長崎市五島町にある羅針塾 学習塾・幼児教室 https://rashinjyuku.com/wp では、小学校からは学校の「授業」をしっかり学ぶことが何よりも大事だと考えています。近年の一部の風潮に、受験の為に学校での授業や教科書を大事にしなくてもよい、といったことが行われている例があります。これは学校の先生方に「授業力」がないことが原因とも言われています。戦後の日本の教育する力を貶める施策(米国主導)である師範学校の廃止は、七〇年経過すると、大きなマイナスとなって日本の教育に影を落としています。
さて、日本の教育界で長年教鞭をとられ、、教育の技術を法則化する運動をされている向山洋一先生の記事が目につきました。産経新聞(2018.4.4)の「優れた授業は努力からうまれる お手本を見て学び、何年もかけて」からの引用です。http://www.sankei.com/life/news/180404/lif1804040006-n1.html
授業の上手(うま)い教師がいる。下手な教師もいる。下手な教師は上手くなるように努力しなければならない。上手い教師のお手本を見て学び、やってみる。問題点を指摘され修正する。簡単な道のりではない。何年もかかる。誰だってそうやって上達していくのだ。

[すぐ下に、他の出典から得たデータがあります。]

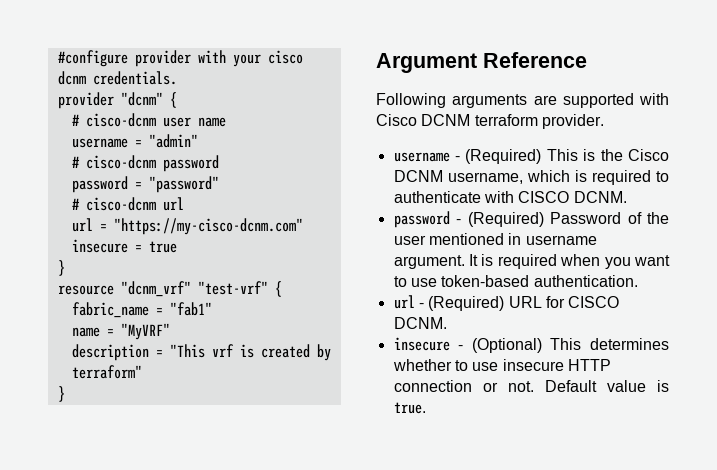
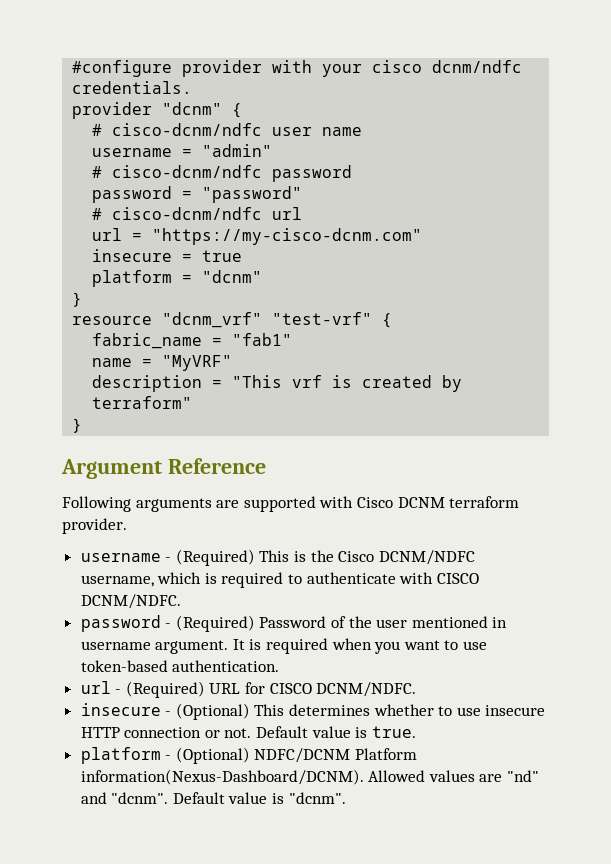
[57,71,86,85] dcnm -> [432,60,523,73] dcnm/ndfc
[85,113,156,127] cisco-dcnm -> [112,123,263,136] cisco-dcnm/ndfc
[85,155,156,169] cisco-dcnm -> [112,165,263,178] cisco-dcnm/ndfc
[85,197,156,211] cisco-dcnm -> [112,207,263,220] cisco-dcnm/ndfc
(177, 247) none -> [92,270,263,287] // platform = "dcnm"
[393,170,443,182] DCNM -> [378,550,475,565] DCNM/NDFC
[573,191,627,203] DCNM. -> [80,594,181,609] DCNM/NDFC.
[393,317,447,329] DCNM. -> [316,682,417,697] DCNM/NDFC.
(426, 408) none -> [80,747,418,764] [80,769,540,785] [80,792,346,804] // platform - (Optional) NDFC/DCNM Platform information(Nexus-Dashboard/DCNM). Allowed values are "nd" and "dcnm". Default value is "dcnm".

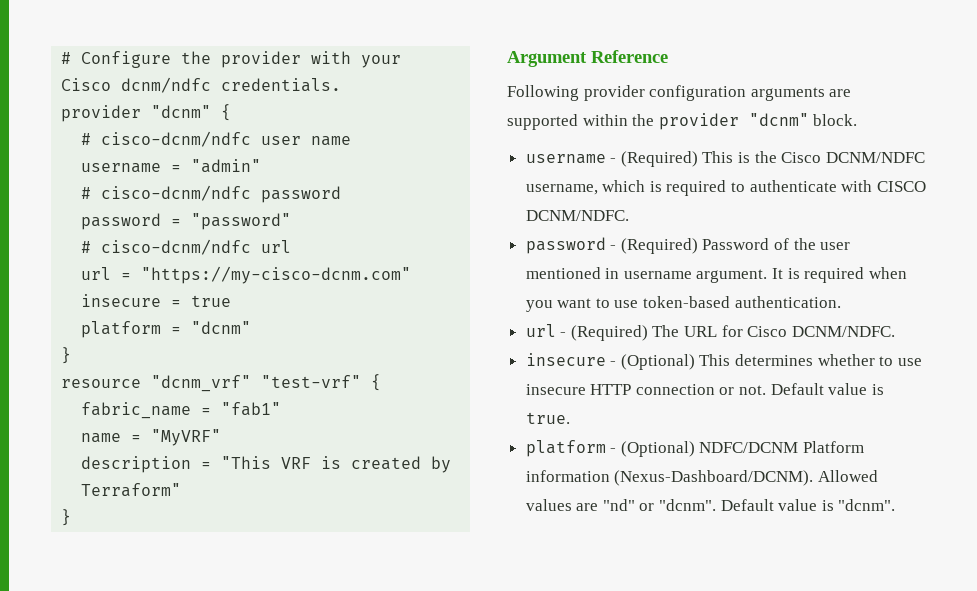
[72,60,173,77] #configure -> [61,51,212,68] # Configure the
[372,60,423,73] cisco -> [61,78,112,91] Cisco
[292,375,323,388] vrf -> [281,457,312,469] VRF
[92,396,193,409] terraform" -> [81,483,182,497] Terraform"
(131, 504) none -> [583,85,747,101] provider configuration
[319,496,520,508] [62,518,127,534] with Cisco DCNM terraform provider. -> [582,113,858,130] within the provider "dcnm" block.
(205, 689) none -> [652,325,680,337] The
[269,683,312,694] CISCO -> [747,326,788,337] Cisco
[80,769,364,785] information(Nexus-Dashboard/DCNM). -> [525,470,814,486] information (Nexus-Dashboard/DCNM).
[80,792,107,804] and -> [639,503,655,511] or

ところが、校内研でも教委の研修でも、「授業の上手さ」について、ほとんど検討されていないという。指導主事や管理職が主に指摘するのは「『めあて』と『振り返り』を板書したか」「1時間の学習の流れを構造的に板書したか」といったことだ。しかも形式的すぎる。例外を認めない。ベテラン教師でも従うよう指示される。板書の仕方が全クラスで統一されていることを誇らしげに保護者に語る校長もいる。形だけは同じだが、子供をひきつけるエネルギーがその授業にはない。
授業によって子供たちが熱中したのか、学力は上がったのかが大切である。その大切な点を見ていないのだ。

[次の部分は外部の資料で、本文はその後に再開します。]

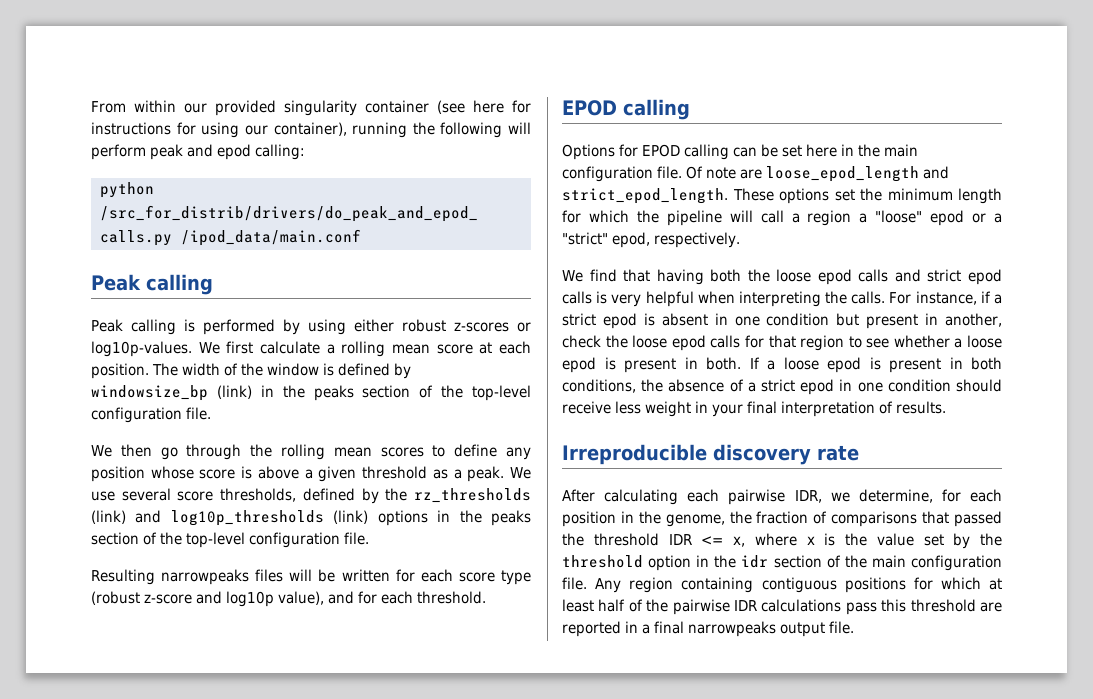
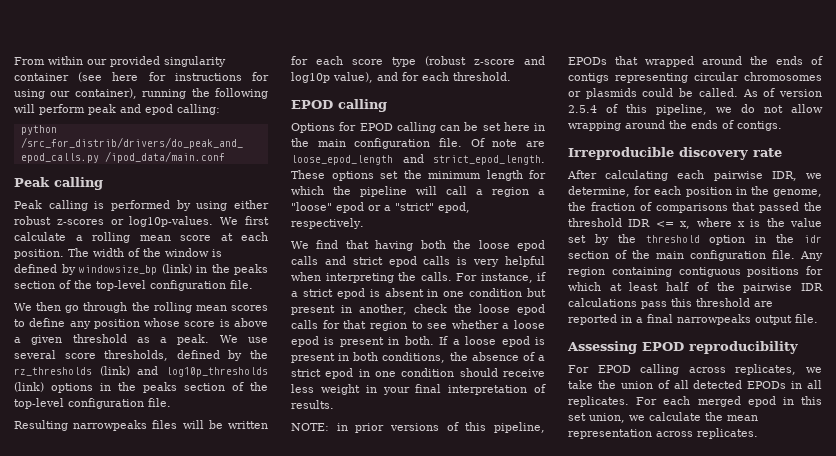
(946, 407) none -> [291,422,545,433] [568,56,823,67] [568,72,822,83] [568,88,822,99] [568,104,823,115] [568,120,782,131] // NOTE: in prior versions of this pipeline, EPODs that wrapped around the ends of contigs representing circular chromosomes or plasmids could be called. As of version 2.5.4 of this pipeline, we do not allow wrapping around the ends of contigs.
(854, 627) none -> [567,341,798,354] [568,364,822,375] [568,380,822,389] [568,396,822,407] [568,412,758,423] [568,428,758,439] // Assessing EPOD reproducibility // For EPOD calling across replicates, we take the union of all detected EPODs in all replicates. For each merged epod in this set union, we calculate the mean representation across replicates.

私は、授業は上手い方であったと思う。全国からの参加者が千人以上になる公開研を幾度も経験してきた。筑波大付属、広島大付属、新潟大付属などでの公開授業をしてきた。著作も数多く著してきた。しかし、「めあてと振り返り」を板書したことは一度もない。「構造的な板書」もしていない。
それでも(だからこそ)、子供たちの学力は上がった。教室のすべての子が熱中して学習に取り組んだ。教師の力量とは「めあてと振り返りの板書」といった形式的なことにあるのではない。熱中する授業をするところにある。新しい学習指導要領では子供たちの「主体的・対話的で深い学び」が重視される。討論的な授業が期待される。この方針がすべての教室で生かされることを願う。
授業の力量を上げ、子供たちを引きつけるためには原則的なことを学ぶことがまず必要だ。
『授業の腕をあげる法則』という私の本は、教育書では史上最も売れたベストセラーでありロングセラーである。三十数年前に出版され、毎年数回増刷されこれまでに50万冊以上が先生方の手に渡っていった。この本の中で私は、授業の原則を10カ条にして示した。例えば「指示するときはその意味を説明しなさい」「一時に一事を指示しなさい」「発問・指示は短く限定して述べなさい」といったことである。
次のような原則に基づく授業行為が必要なのである。
(1)授業の導入でどのように子供たちを引きつけていたか。
(2)教師の発問は子供たちをどのように思考させていたか。
(3)指示は全員の子供をまきこみ、適切に活動させていたか。
(4)授業のリズム・テンポ、時間配分等は流れるようであったか。
(5)にこやかに子供と目線を合わせて授業を展開していたか。
こういった内容がもっと大切にされなければならない。TOSSでは文部科学省の委託事業を受け「若手教員の授業力」について研究した。ぜひアクセスしていただきたい。(toss.gr.jp/kyoushiryoku/)
戦後、師範学校が廃止され、教員養成はリベラルアーツの学部として出発した。師範学校で教えていた授業技術や学級経営などの実務に優れていた教員たちは職を追われた。海外の教育思想は紹介されるようになったが、発問の仕方も、机間巡視の仕方も分からない素人同然の教員が大量生産された。
日本の教師の長い年月をかけた努力をひきついでいくことをTOSSは自分に課している。
・・・熱意を持ち意欲のある先生方は沢山おられるはずです。ところが指導や訓練する「先生の先生」や「先生の先輩」を配置し、研修システムを充実しなければ、先生方の力量を上げていくことは出来ません。子供さんたちの学力の低下は、先生方の教育力・指導力の低下がもたらしていると言っても過言ではありません。意欲ある先生方を応援していかなければ、未来ある子供達の学力を上げることは出来ません。